Word for word, copy the line containing "Louis vuitton w30 size - vuitton,: 5 -> 4" and every line after it in the records below, leaving pictures out.

[Records for the task — start]

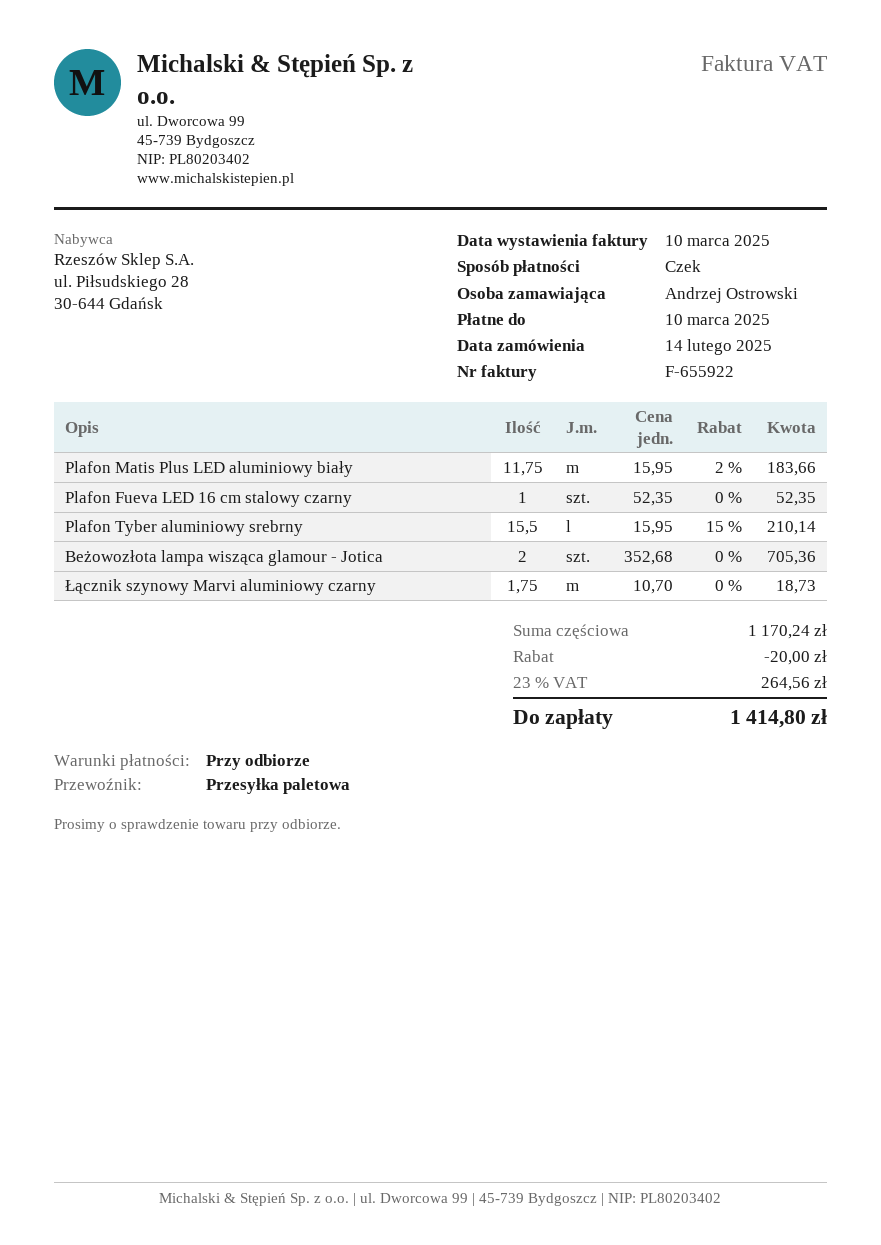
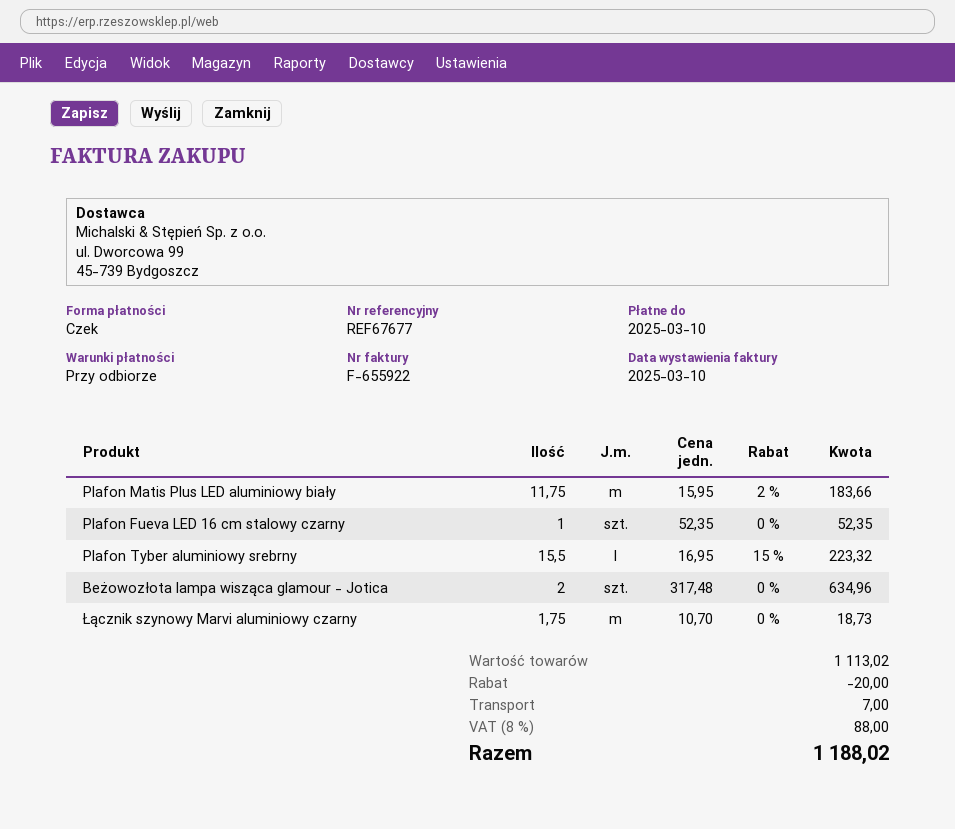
Plafon Tyber aluminiowy srebrny: 15.5 x 15.95 - 15% = 210.14 -> 15.5 x 16.95 - 15% = 223.32
Beżowozłota lampa wisząca glamour - Jotica: 2 x 352.68 = 705.36 -> 2 x 317.48 = 634.96
subtotal: 1170.24 -> 1113.02
shipping: none -> 7.00
tax: 23% = 264.56 -> 8% = 88.00
total: 1414.80 -> 1188.02

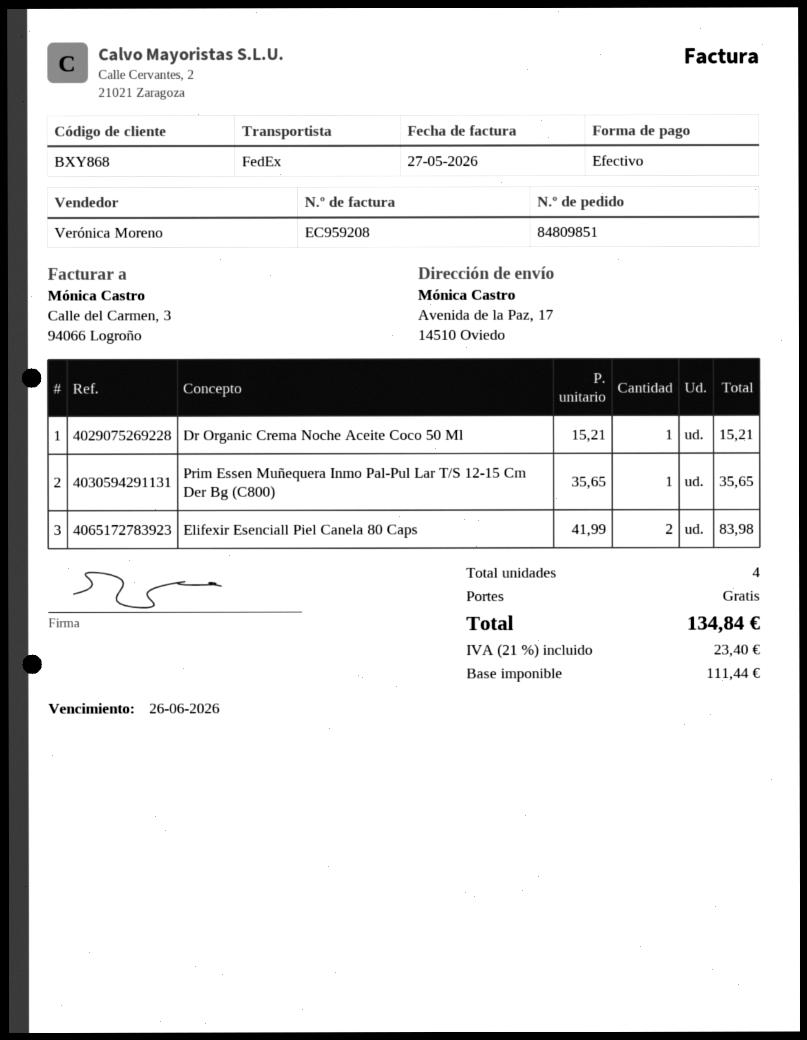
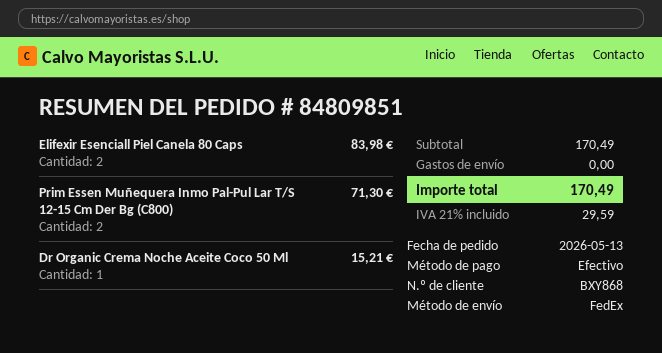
Prim Essen Muñequera Inmo Pal-Pul Lar T/S 12-15 Cm Der Bg (C800): 1 for 35.65 -> 2 for 71.30
tax: 21% = 23.40 -> 21% = 29.59
total: 134.84 -> 170.49

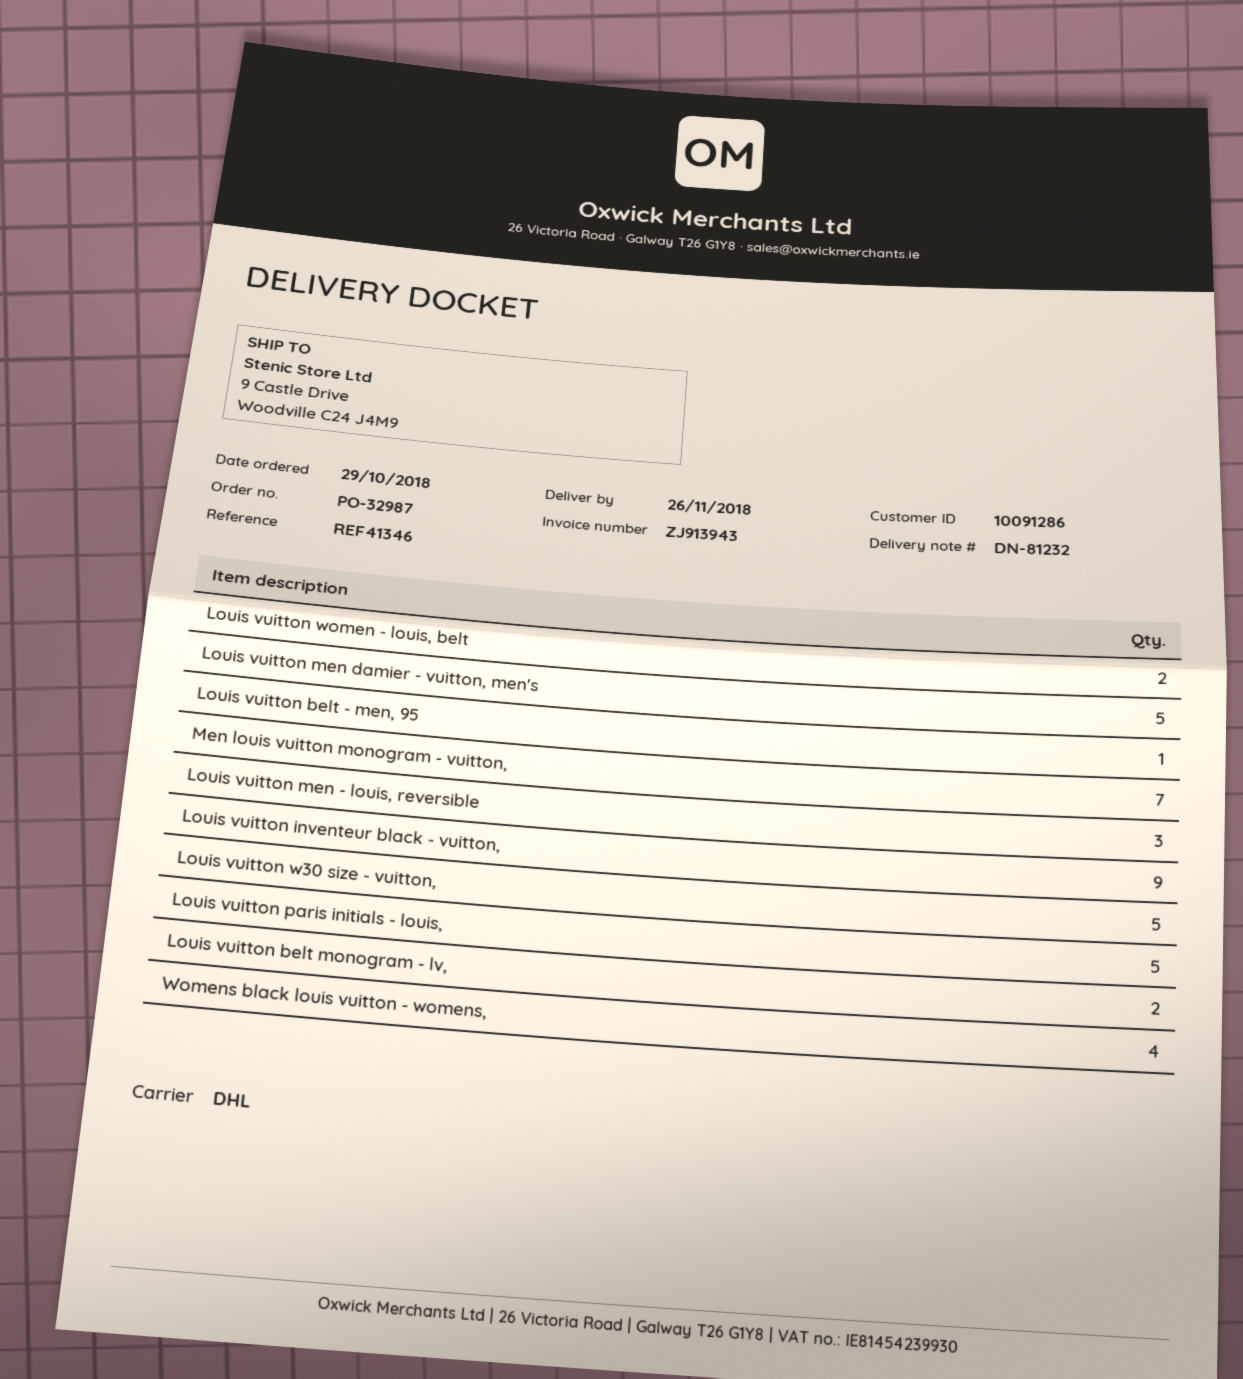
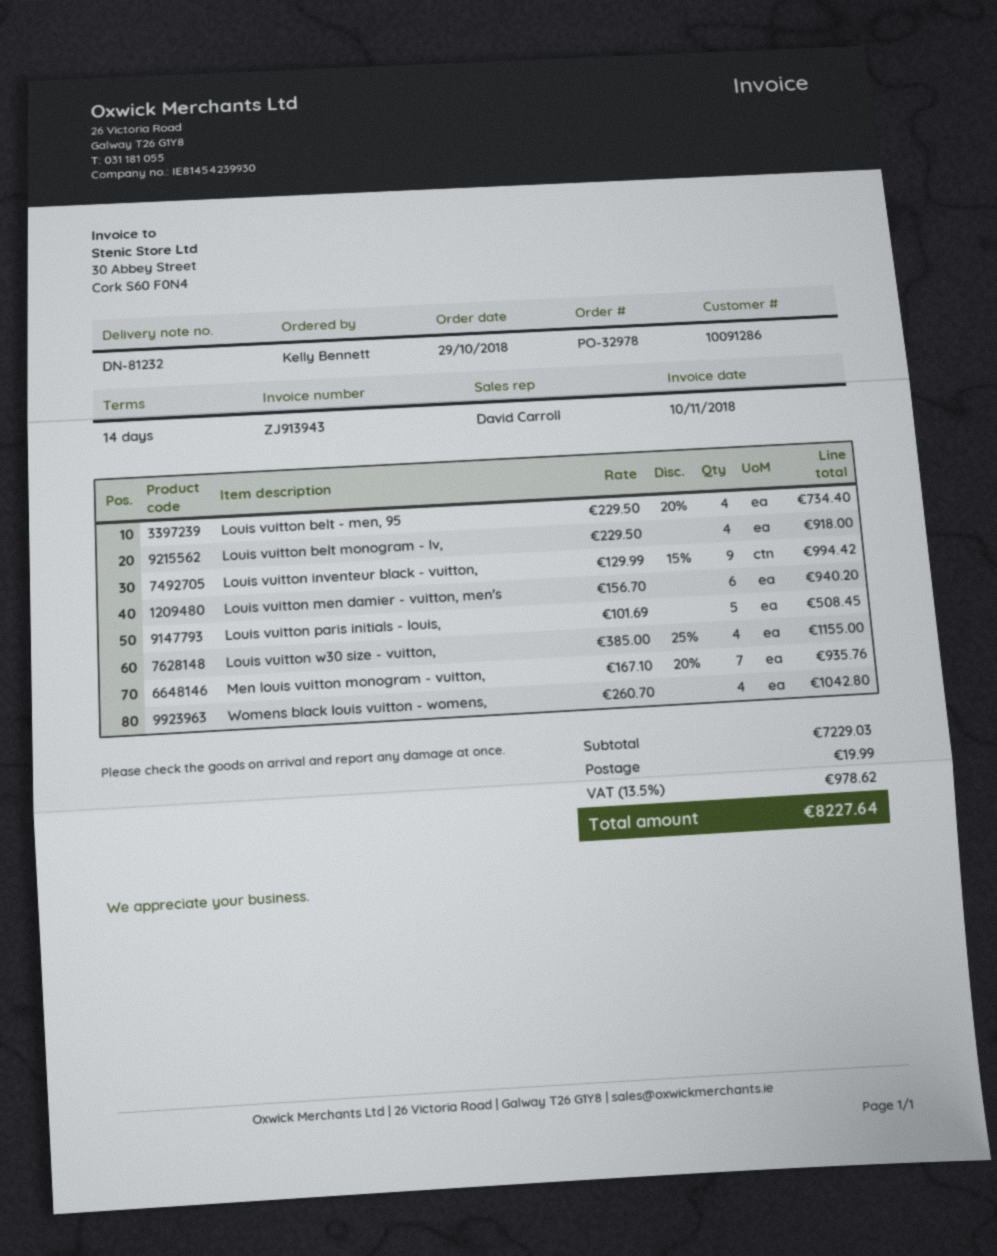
order number: PO-32987 -> PO-32978
Louis vuitton women - louis, belt: 2 -> none
Louis vuitton men damier - vuitton, men's: 5 -> 6
Louis vuitton belt - men, 95: 1 -> 4
Louis vuitton men - louis, reversible: 3 -> none
Louis vuitton w30 size - vuitton,: 5 -> 4
Louis vuitton belt monogram - lv,: 2 -> 4

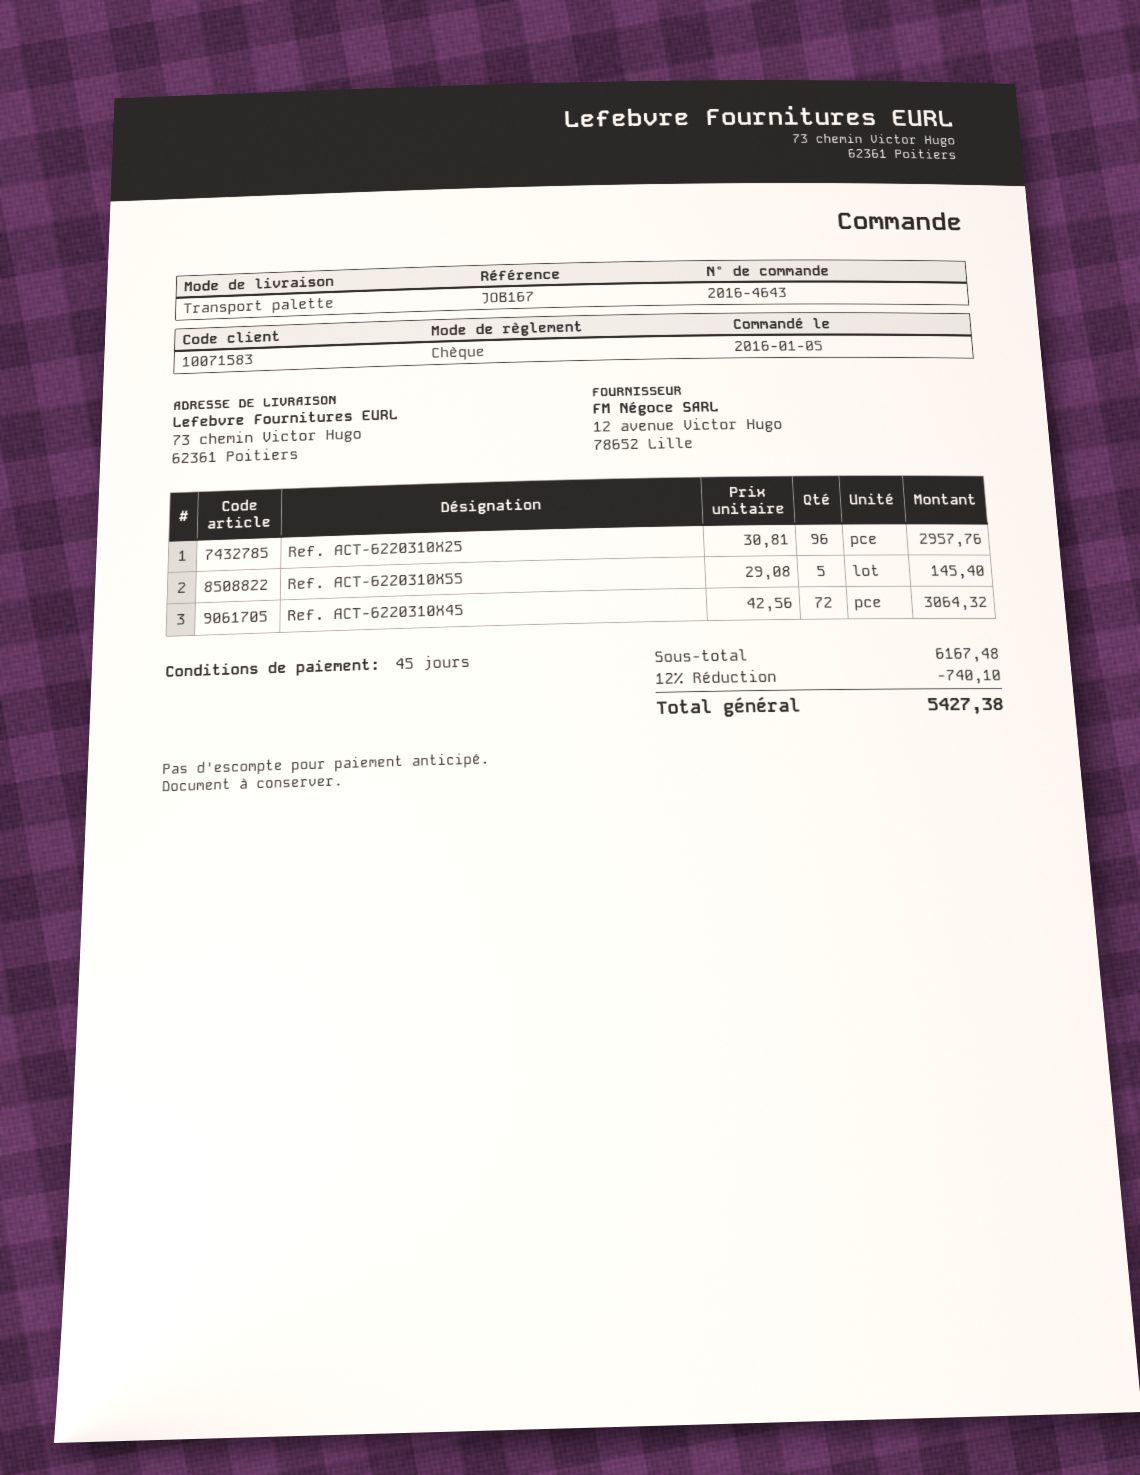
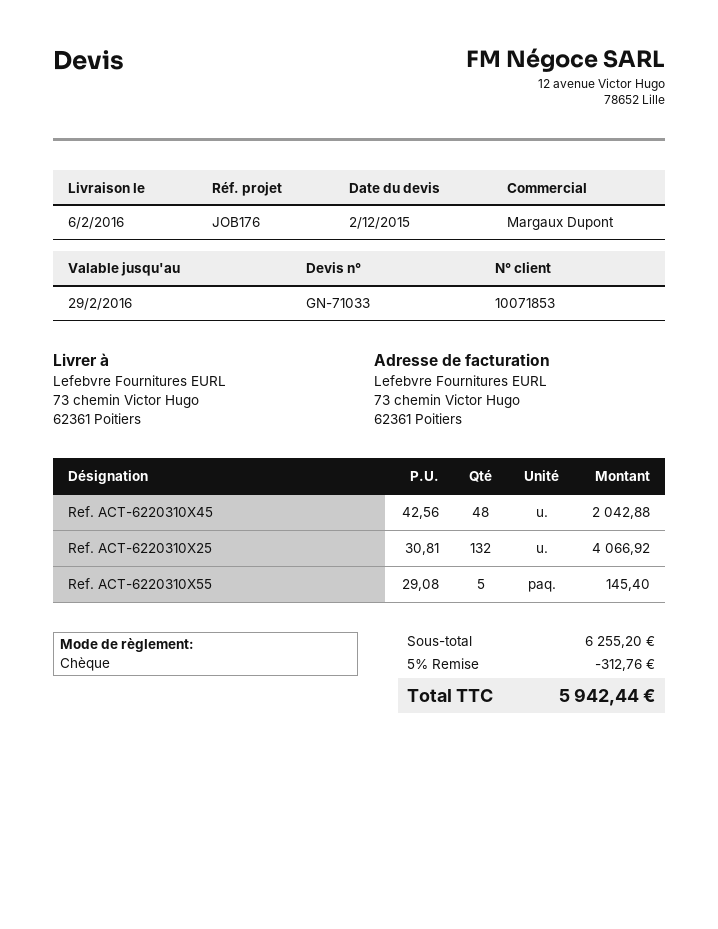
customer number: 10071583 -> 10071853
reference: JOB167 -> JOB176
Ref. ACT-6220310X25: 96 x 30.81 = 2957.76 -> 132 x 30.81 = 4066.92
Ref. ACT-6220310X45: 72 x 42.56 = 3064.32 -> 48 x 42.56 = 2042.88
subtotal: 6167.48 -> 6255.20
discount: 12% = 740.10 -> 5% = 312.76
total: 5427.38 -> 5942.44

[Records for the task — finish]

Response for this exercise -
Louis vuitton w30 size - vuitton,: 5 -> 4
Louis vuitton belt monogram - lv,: 2 -> 4

customer number: 10071583 -> 10071853
reference: JOB167 -> JOB176
Ref. ACT-6220310X25: 96 x 30.81 = 2957.76 -> 132 x 30.81 = 4066.92
Ref. ACT-6220310X45: 72 x 42.56 = 3064.32 -> 48 x 42.56 = 2042.88
subtotal: 6167.48 -> 6255.20
discount: 12% = 740.10 -> 5% = 312.76
total: 5427.38 -> 5942.44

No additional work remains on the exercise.